Assignment
Your answer should hold exactly the lines from the line containing "Direct Link http://i67.tinypic.com/ej7bf7.png" through the end of the entries that follow.
[Data for this exercise Boundary: Start]
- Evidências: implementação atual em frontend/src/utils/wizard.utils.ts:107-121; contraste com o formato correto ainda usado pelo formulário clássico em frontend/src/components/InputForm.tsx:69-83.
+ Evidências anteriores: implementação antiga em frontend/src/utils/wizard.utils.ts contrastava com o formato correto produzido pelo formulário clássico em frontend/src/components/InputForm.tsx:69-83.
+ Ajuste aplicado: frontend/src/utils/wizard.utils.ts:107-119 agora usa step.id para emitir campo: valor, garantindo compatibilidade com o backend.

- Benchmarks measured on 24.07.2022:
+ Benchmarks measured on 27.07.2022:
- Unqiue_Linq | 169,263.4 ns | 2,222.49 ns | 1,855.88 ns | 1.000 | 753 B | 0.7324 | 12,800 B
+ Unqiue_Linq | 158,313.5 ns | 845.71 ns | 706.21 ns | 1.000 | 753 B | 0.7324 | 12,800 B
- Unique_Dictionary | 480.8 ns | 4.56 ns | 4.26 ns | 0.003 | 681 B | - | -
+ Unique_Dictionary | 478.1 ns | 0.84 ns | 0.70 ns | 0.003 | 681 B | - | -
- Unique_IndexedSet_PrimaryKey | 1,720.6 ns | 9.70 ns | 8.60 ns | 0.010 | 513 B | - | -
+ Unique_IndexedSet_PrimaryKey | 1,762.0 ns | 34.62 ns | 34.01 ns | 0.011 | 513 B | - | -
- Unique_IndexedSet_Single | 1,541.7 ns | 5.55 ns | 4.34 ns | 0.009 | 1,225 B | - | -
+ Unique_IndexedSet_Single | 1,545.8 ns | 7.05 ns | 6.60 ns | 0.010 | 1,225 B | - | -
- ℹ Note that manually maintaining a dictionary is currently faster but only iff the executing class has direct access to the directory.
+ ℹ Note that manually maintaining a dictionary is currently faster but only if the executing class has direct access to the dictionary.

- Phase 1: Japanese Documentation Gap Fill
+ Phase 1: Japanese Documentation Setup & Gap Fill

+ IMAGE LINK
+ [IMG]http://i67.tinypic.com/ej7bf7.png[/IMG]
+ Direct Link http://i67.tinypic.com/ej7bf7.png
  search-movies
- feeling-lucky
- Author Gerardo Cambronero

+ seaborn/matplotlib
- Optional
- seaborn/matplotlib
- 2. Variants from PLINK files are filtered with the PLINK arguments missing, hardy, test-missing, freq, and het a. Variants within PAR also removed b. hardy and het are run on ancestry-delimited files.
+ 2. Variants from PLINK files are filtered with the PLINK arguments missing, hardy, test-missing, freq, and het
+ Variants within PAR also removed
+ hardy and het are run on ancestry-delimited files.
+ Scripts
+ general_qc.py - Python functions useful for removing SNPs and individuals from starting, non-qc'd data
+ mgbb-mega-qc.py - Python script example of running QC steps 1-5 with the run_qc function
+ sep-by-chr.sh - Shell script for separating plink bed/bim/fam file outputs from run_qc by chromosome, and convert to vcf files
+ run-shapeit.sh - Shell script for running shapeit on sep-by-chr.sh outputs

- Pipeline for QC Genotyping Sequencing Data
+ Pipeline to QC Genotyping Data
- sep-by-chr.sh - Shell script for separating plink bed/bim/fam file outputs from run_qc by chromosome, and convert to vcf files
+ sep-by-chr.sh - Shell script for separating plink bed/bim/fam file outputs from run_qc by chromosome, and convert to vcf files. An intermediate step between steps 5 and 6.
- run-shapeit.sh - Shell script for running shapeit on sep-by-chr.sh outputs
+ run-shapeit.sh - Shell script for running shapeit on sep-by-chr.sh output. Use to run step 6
[Data for this exercise Boundary: End]
Problem solution
+ Direct Link http://i67.tinypic.com/ej7bf7.png
  search-movies
- feeling-lucky
- Author Gerardo Cambronero

+ seaborn/matplotlib
- Optional
- seaborn/matplotlib
- 2. Variants from PLINK files are filtered with the PLINK arguments missing, hardy, test-missing, freq, and het a. Variants within PAR also removed b. hardy and het are run on ancestry-delimited files.
+ 2. Variants from PLINK files are filtered with the PLINK arguments missing, hardy, test-missing, freq, and het
+ Variants within PAR also removed
+ hardy and het are run on ancestry-delimited files.
+ Scripts
+ general_qc.py - Python functions useful for removing SNPs and individuals from starting, non-qc'd data
+ mgbb-mega-qc.py - Python script example of running QC steps 1-5 with the run_qc function
+ sep-by-chr.sh - Shell script for separating plink bed/bim/fam file outputs from run_qc by chromosome, and convert to vcf files
+ run-shapeit.sh - Shell script for running shapeit on sep-by-chr.sh outputs

- Pipeline for QC Genotyping Sequencing Data
+ Pipeline to QC Genotyping Data
- sep-by-chr.sh - Shell script for separating plink bed/bim/fam file outputs from run_qc by chromosome, and convert to vcf files
+ sep-by-chr.sh - Shell script for separating plink bed/bim/fam file outputs from run_qc by chromosome, and convert to vcf files. An intermediate step between steps 5 and 6.
- run-shapeit.sh - Shell script for running shapeit on sep-by-chr.sh outputs
+ run-shapeit.sh - Shell script for running shapeit on sep-by-chr.sh output. Use to run step 6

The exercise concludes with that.